Volumetric water content
To assist with interpretation of the results from pot experiments, volumetric water content (VWC) measurements were determined on oven dried (105°C) mixes of soil B (Table 1) and IG 2–4, 4–6, 6–8 and 8–10 mm in size. These VWC measurements were determined at drained upper limit (DUL) or field capacity (Cassel and Nielsen 1986). The VWC was determined for gravel contents of 0, 25, 50, 75 and 100% by volume following cessation of drainage under gravity (Govindasamy et al. 2023), an approach shown to be comparable to the pressure plate method (Cresswell et al. 2008). Estimated gravimetric water contents were then adjusted to VWC using bulk density of each of the mixes (Moorberg and Crouse 2017).
Pot experiments
A series of five pot experiments were undertaken to test the stated hypotheses. This involved the preparation of P-enriched IG (IG+P) of different size ranges and mixing IG+P or IG without P enrichment (IG−P) in different proportions with a <2 mm fraction (Table 1). Following enrichment with P, the IG was air dried prior to mixing with the <2 mm fraction. Dependent on the experiment, the <2 mm fraction may also have been enriched with P, but separately from the IG. All incubations of <2 and >2 mm fractions with P were undertaken using KH2PO4, and pre- and post-incubation P concentrations were measured (Weaver et al. 2022). The test crop used in all pot experiments was wheat (var. Cobalt). This variety was selected for its consistent growth and high yield. More contemporary varieties are favoured for their relevance to current agricultural conditions and yield potential (Anderson et al. 2015).

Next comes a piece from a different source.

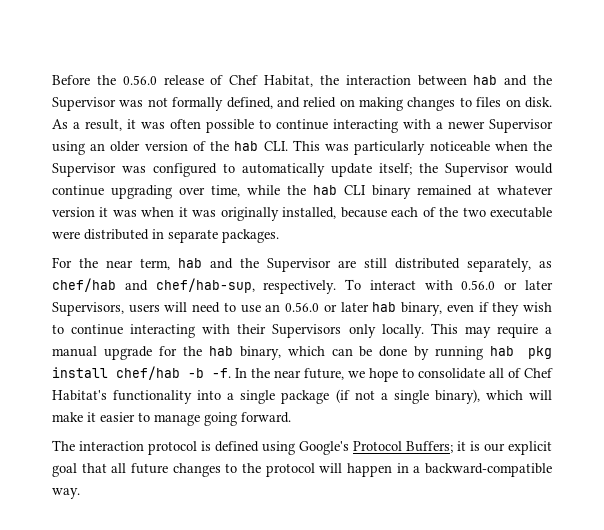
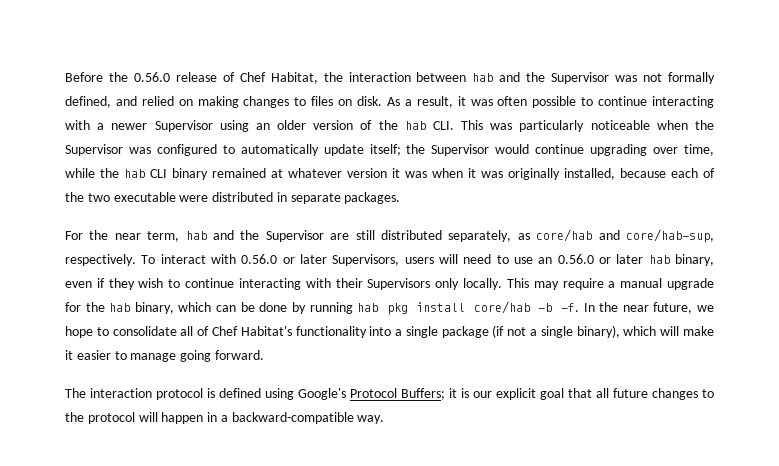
- For the near term, hab and the Supervisor are still distributed separately, as chef/hab and chef/hab-sup, respectively.
+ For the near term, hab and the Supervisor are still distributed separately, as core/hab and core/hab-sup, respectively.
- This may require a manual upgrade for the hab binary, which can be done by running hab pkg install chef/hab -b -f.
+ This may require a manual upgrade for the hab binary, which can be done by running hab pkg install core/hab -b -f.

All pot experiments used the same basal nutrients to supply nutrients other than P. These were prepared as separate mixtures of salts to avoid precipitation of undesirable compounds. Mixture 1 contained copper sulfate (CuSO4·5H2O), zinc sulfate (ZnSO4·7H2O), magnesium sulfate (MgSO4·7H2O), cobalt sulfate (CoSO4·7H2O) and manganese sulfate (MnSO4·H2O) so that a 5-mL aliquot applied at commencement delivered 4.4, 3.4, 90.8, 0.2 and 13.9 mg of Cu, Zn, Mg, Co and Mn per pot, respectively. Mixture 2 contained potassium sulfate (K2SO4) so that a 5-mL aliquot provided 145 mg K per pot at commencement and at 7–10 day intervals. Mixture 3 contained sodium molydbate (NaMoO4·2H2O) and boric acid (H3BO4) so that a 5-mL aliquot applied at commencement delivered 3.2 and 0.07 mg of Mo and B per pot, respectively. Mixture 4 contained calcium chloride (CaCl2·2H2O) so that a 5-mL aliquot provided 68 mg Ca per pot at commencement. Mixture 5 contained ammonium nitrate (NH4NO3) so that a 5-mL aliquot provided 114 mg N per pot at commencement and at 7–10 day intervals. Mixture 7 contained EDTA ferric sodium salt (C10H12N2NaFeO8) so that a 5-mL aliquot provided 3.8 mg Fe per pot at commencement. Gypsum (CaSO4·2H2O) was also applied at 0.35 g to each pot at commencement.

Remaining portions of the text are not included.